The parents of the implicated learner are often the first point of call
"When the learner is caught using drugs, first of all we phone the parents to come to school immediately and if we cannot get hold of the parents, we issue a letter indicating to the parent that we need the parent as soon as possible the following day. If the parent is at home during the time of the phoning, the parent is called to the school the very same day so that the parent can come because of what we need to solve by that moment" (57-year-old male deputy principal from school C).

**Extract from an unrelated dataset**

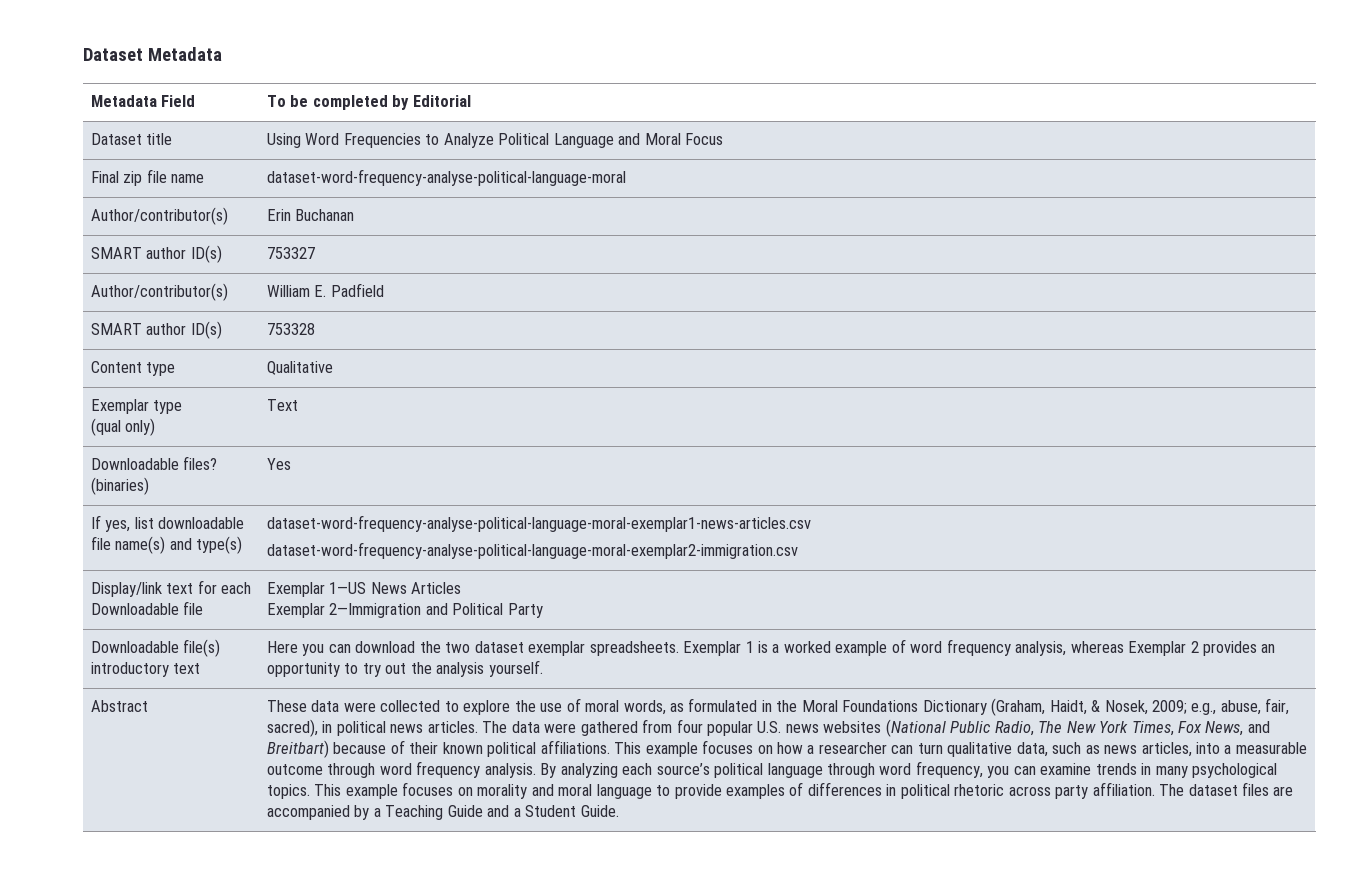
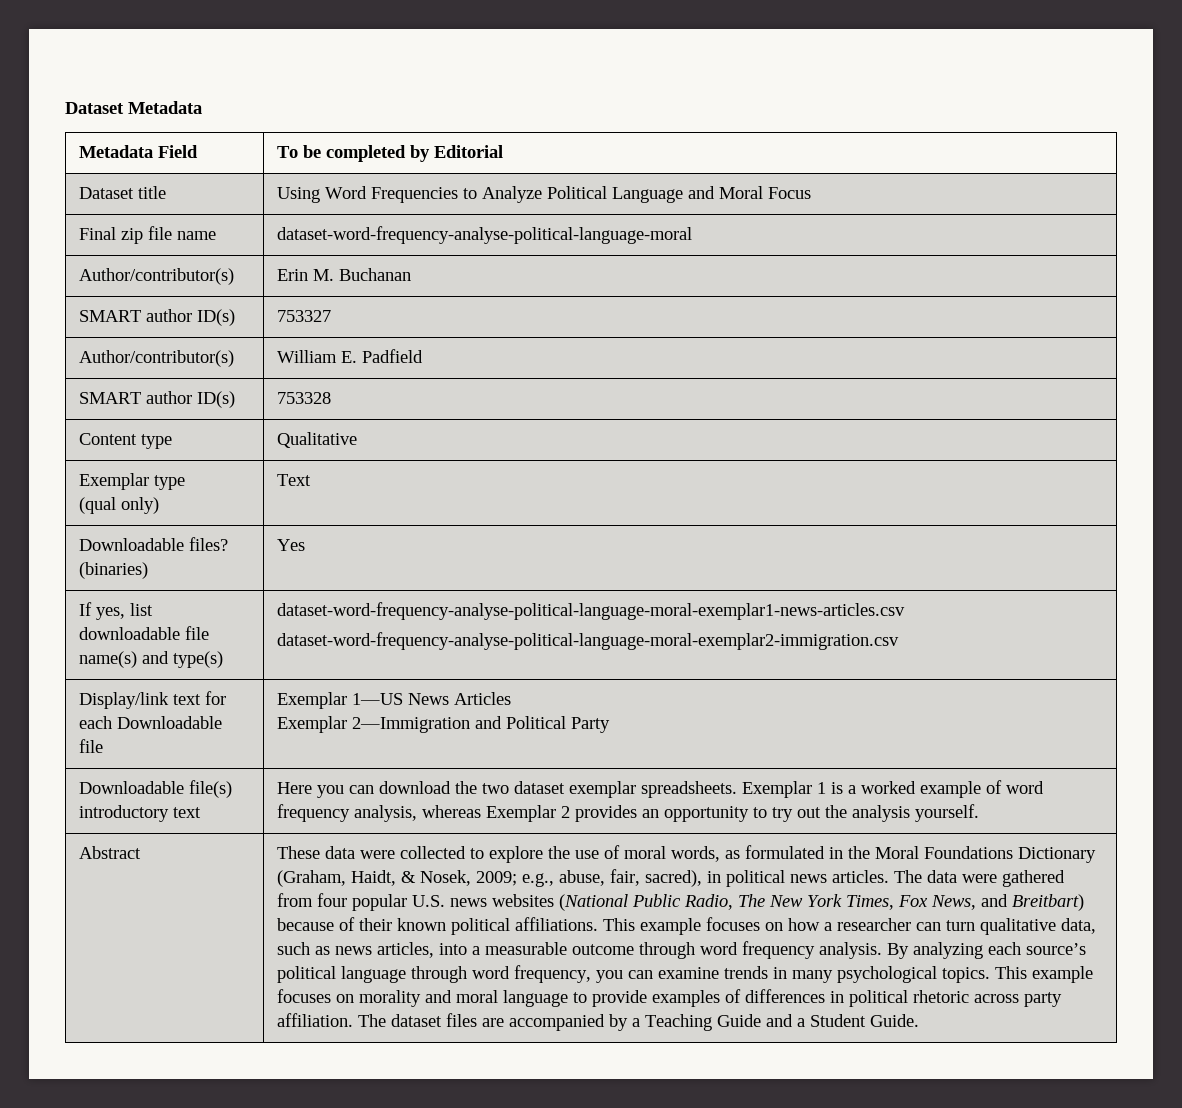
- Author/contributor(s) | Erin Buchanan
+ Author/contributor(s) | Erin M. Buchanan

"We normally use a cell phone to contact the parents so that the parents come while they are on that condition so that they can have proof of what we are talking about." (60-year-old principal from school H).
"We normally call the parents and the principal calls the disciplinary committee even the class teacher to handle the case." (42-year old female HOD from school D).
The School Governing Body (SGB), as the main decision maker in school governance, is also informed, especially because if there will be suspension or expulsion, this body has to endorse the decision
"If the learner is caught using drugs the parents are called before the school disciplinary team. The members of the SGB will deal with the matter and they will ask the learner to stay home for some time maybe a day or 2 with the permission of parents. Then the counselling from the Area Office will follow. We have this unit that deals with challenges that children have and we ask them to intervene and help. It is unfortunate that most of the time they promise to come but never come to help." (42-year-old male HOD from school A)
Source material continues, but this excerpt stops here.